- The Washington Times - Sunday, August 20, 2006

Craig Springer, of the U.S. Fish & Wildlife Service, says a recent study by USFWS economist Dr. James Caudill shows that when you toss a lure toward a rainbow trout that was reared at national fish hatchery, you’re fueling an economic engine that roars.

Springer says Dr. Caudill’s research was based on trout stocking information and the dollar’s value back in 2004. He used stocking information from 11 national fish hatcheries that produced the largest quantities of rainbow trout among 70 such national hatcheries across the country.

The 11 hatcheries used in the 2004 study raised 9.4 million rainbow trout, providing nearly four million angler-days on the water — and here comes the zinger: Retail sales on items associated with fishing for the trout, including food, gas, lodging, rods, reels, bait and tackle amounted to $172.7 million.

Now add that the trout anglers who spent more than $170 million also provided employment for 3,502 people and an income of $80 million. In turn, the these wage earners paid back $2.9 million in state income taxes and $10.6 million in federal income taxes.

The bottom line, Springer says, is that fishing for rainbow trout generated a total economic output of $325.1 million in one year. Taxpayers who fund the federal hatchery system paid $5.4 million to produce rainbow trout.

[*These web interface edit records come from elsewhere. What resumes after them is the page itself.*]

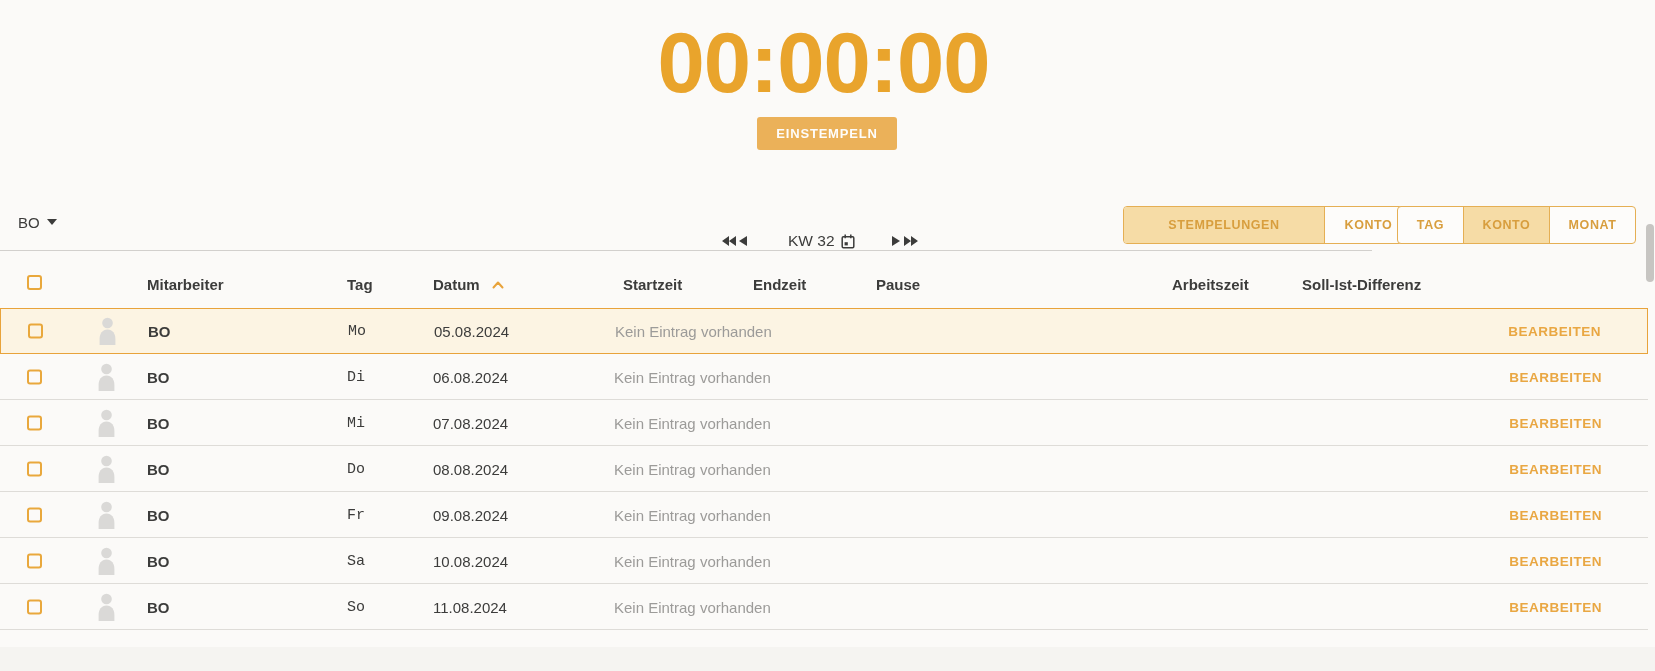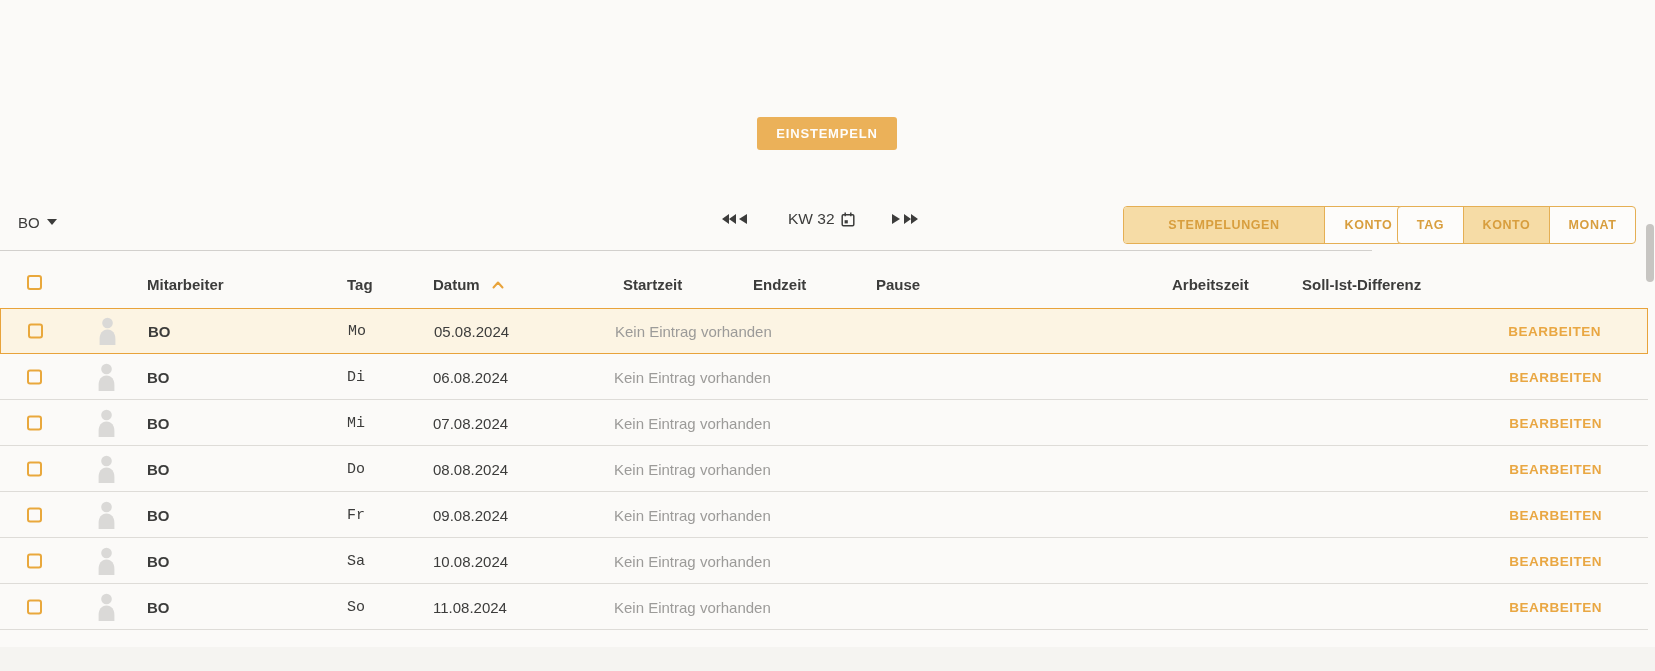--- a/index.html
+++ b/index.html
@@ -28,21 +28,21 @@
   
   .emp-filter {
     position:absolute; left:18px; top:212px; height:20px;
     display:flex; align-items:center; gap:7px; font-size:15px; cursor:pointer;
   }
   .caret-down {
     width:0; height:0; display:inline-block;
     border-left:5px solid transparent; border-right:5px solid transparent;
     border-top:6px solid #3C3C3B;
   }
-  .week-nav { position:absolute; left:700px; top:200px; width:240px; height:38px; }
+  .week-nav { position:absolute; left:700px; top:222px; width:240px; height:38px; }
   .week-nav .navitem { position:absolute; top:50%; transform:translateY(-50%); cursor:pointer; line-height:0; }
   .nav-prev-fast { left:22px; }
   .nav-prev { left:39px; }
   .nav-next { left:192px; }
   .nav-next-fast { left:204px; }
   .kw-btn {
     position:absolute; left:88px; top:50%; transform:translateY(-50%);
     display:flex; align-items:center; gap:6px; font-size:15.5px; cursor:pointer;
   }
   .tab-group {
@@ -99,20 +99,21 @@
   .scroll-thumb {
     position:absolute; right:1px; top:224px; width:8px; height:58px;
     background:#C7C5C2; border-radius:4px; z-index:20; cursor:pointer;
   }
 </style>
 </head>
 <body>
 
 <div class="content">
 
+  <div class="timer">00:00:00</div>
   <button class="clockin-btn">EINSTEMPELN</button>
 
   <div class="emp-filter">
     <span>BO</span>
     <span class="caret-down"></span>
   </div>
 
   <div class="week-nav">
     <span class="navitem nav-prev-fast">
       <svg width="14" height="10" viewBox="0 0 14 10">

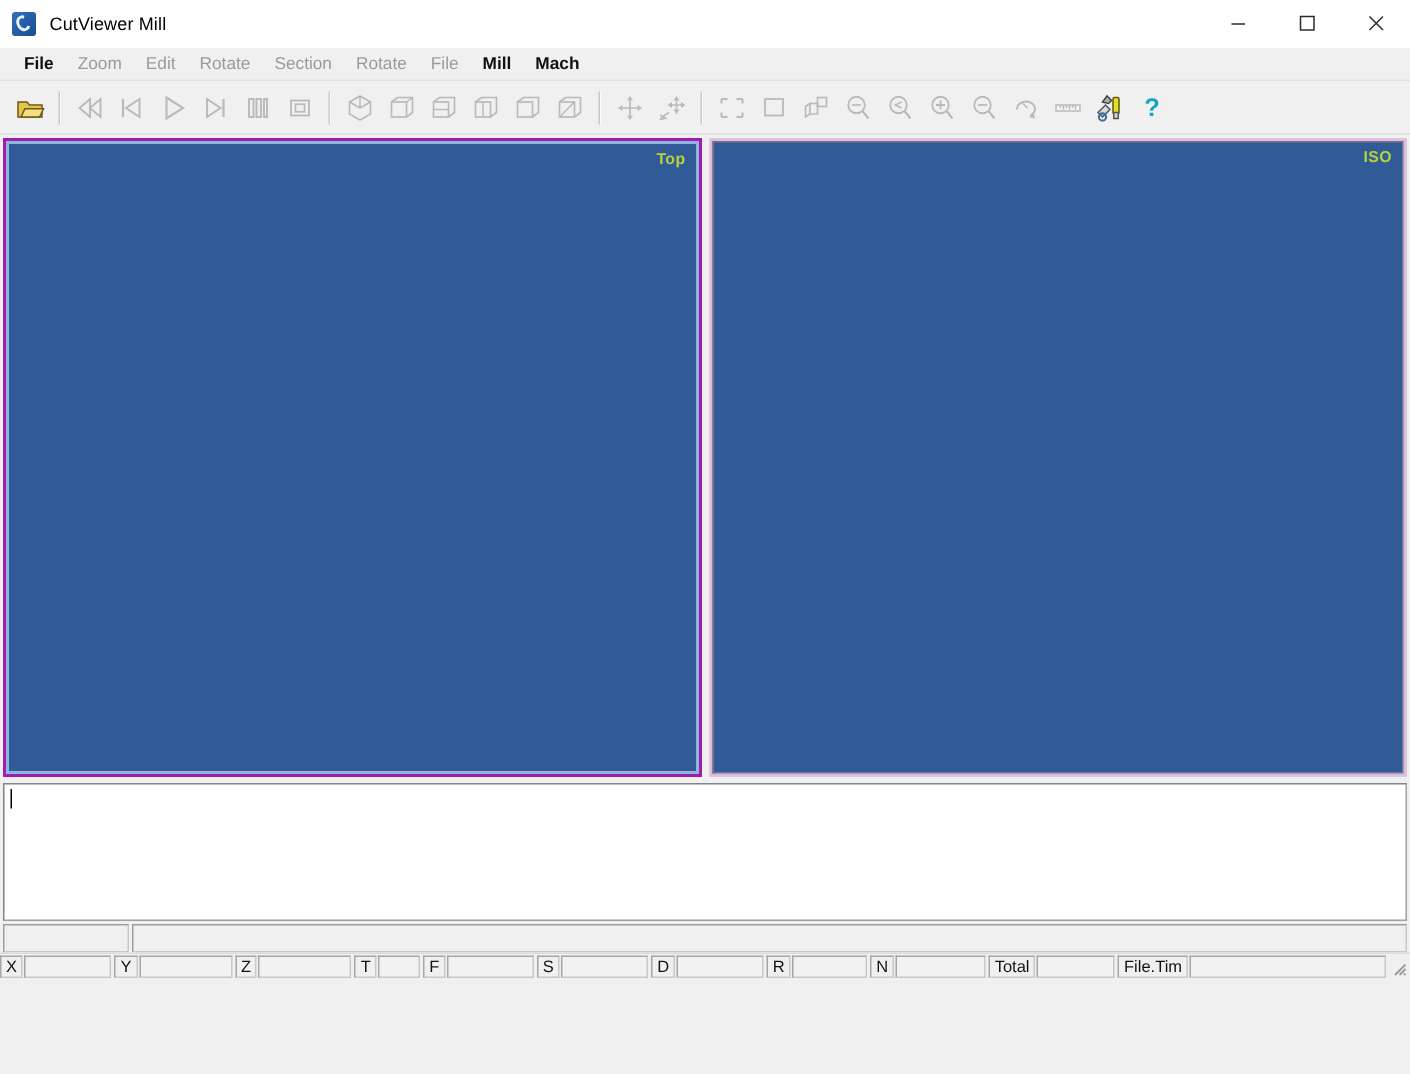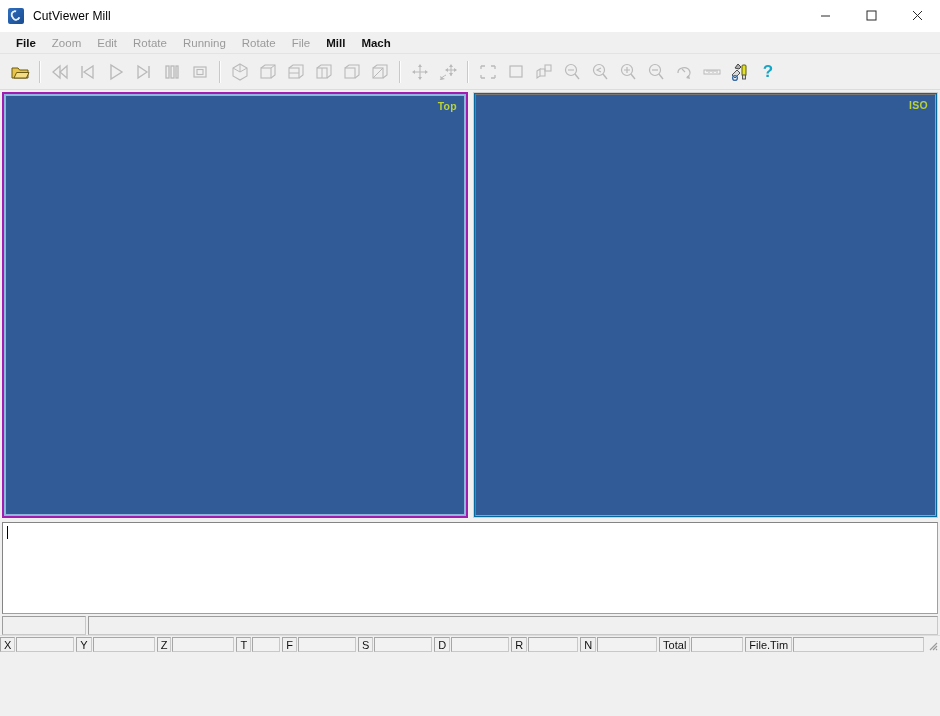--- a/index.html
+++ b/index.html
@@ -39,21 +39,21 @@
   .tb-sep{width:1px;height:22px;background:#c9c9c9;margin:0 5px;border-right:1px solid #fdfdfd;flex:0 0 auto;}
   .tb-btn svg{display:block;}
   .dis{opacity:.42;}
 
   
   .viewports{height:428px;min-height:428px;display:flex;padding:2px 2px 0 2px;box-sizing:border-box;gap:5px;}
   .vp{position:relative;box-sizing:border-box;}
   .vp.left{width:466px;padding:0;background:#bef264;
            border:2px solid #a21caf;}
   .vp.left .vp-inner{border:2px solid #8fb6dd;}
-  .vp.right{flex:1;padding:1px;background:#0369a1;border:1px solid #cfcfcf;}
+  .vp.right{flex:1;padding:1px;background:#f0abfc;border:1px solid #cfcfcf;}
   .vp.right .vp-inner{border:1px solid #9e9e9e;border-top-color:#777;border-left-color:#777;}
   .vp-inner{width:100%;height:100%;background:#315b96;box-sizing:border-box;position:relative;overflow:hidden;}
   .vp-label{position:absolute;top:4px;right:7px;font-size:10.5px;font-weight:bold;
             color:#b9d13a;letter-spacing:.3px;}
 
   
   .editor-wrap{flex:1;margin:4px 2px 0 2px;background:#ffffff;border:1px solid #a0a0a0;
                border-top-color:#848484;border-left-color:#848484;position:relative;box-sizing:border-box;}
   .editor-text{font-family:"Liberation Mono", monospace;font-size:12px;color:#000;
                padding:3px 4px;white-space:pre;}
@@ -103,21 +103,21 @@
           </svg>
       </div>
     </div>
   </div>
 
   <div class="menubar" id="menubar">
       <div class="menu-item enabled">File</div>
       <div class="menu-item">Zoom</div>
       <div class="menu-item">Edit</div>
       <div class="menu-item">Rotate</div>
-      <div class="menu-item">Running</div>
+      <div class="menu-item">Section</div>
       <div class="menu-item">Rotate</div>
       <div class="menu-item">File</div>
       <div class="menu-item enabled">Mill</div>
       <div class="menu-item enabled">Mach</div>
     </div>
 
   <div class="toolbar" id="toolbar">
       <div class="tb-btn" title="Open">
         <svg width="20" height="20" viewBox="0 0 20 20">
           <path d="M2 6h6l1.6 2H18v8H2z" fill="#e8c54a" stroke="#6b5a12" stroke-width="1"></path>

Every dollar spent on rainbow trout production rises up through the economy fueling $32.20 in retail sales and $36.88 in net economic value.

Springer says that not all of these rainbows are created equal.

“Hatchery-bred rainbow trout express the imprint of scientists in the various strains that exist, and they are not as generic as you might believe,” Springer says. “One strain under development now at Ennis National Fish Hatchery in Montana shows promise in a resistance to Whirling Disease. And not all rainbow trout are meant for a quick put-and-take. Some persist to grow to trophy size, and some do so quickly.

“The Arlee and Shasta strains, named for waters from which they were developed, are the biggest of rainbows — they can reach 30 pounds in four years. Garrison Dam National Fish Hatchery, in partnership with the North Dakota Game and Fish Department, puts rainbow trout in 46 waters across the state with a dozen of those lakes and rivers turning up two-foot-long trout, tipping the scales at five to 15 pounds.”

Rainbow trout, according to Springer, are by far the most popular cold-water sport fish in the country. Because of its popularity, the economic effects are felt from the mom-and-pop corner store clear to corporate board rooms.

This is not to be confused with warm-water species, such as the largemouth bass. Bass fishing is another economic boost that generates big bucks.

Meanwhile, the nearest federal brood stock hatcheries to the Washington area can be found in White Sulphur Springs, W. Va., Dale Hollow and Erwin, Tenn., and Wolf Creek, Ky.

Robert Lunsford, the director of Freshwater Fisheries for the Maryland Department of Natural Resources, for one, has only good things to say about the federal hatchery system. Although Maryland pretty much runs its own trout raising and stocking program, on occasion it gets help from the USFWS.

“Earlier this year,” Lunsford said, “we received 175,000 rainbow trout from the White Sulphur Springs National Fish Hatchery and we are grateful for that.”

It added to the state’s stocking plans, which was good for all of us.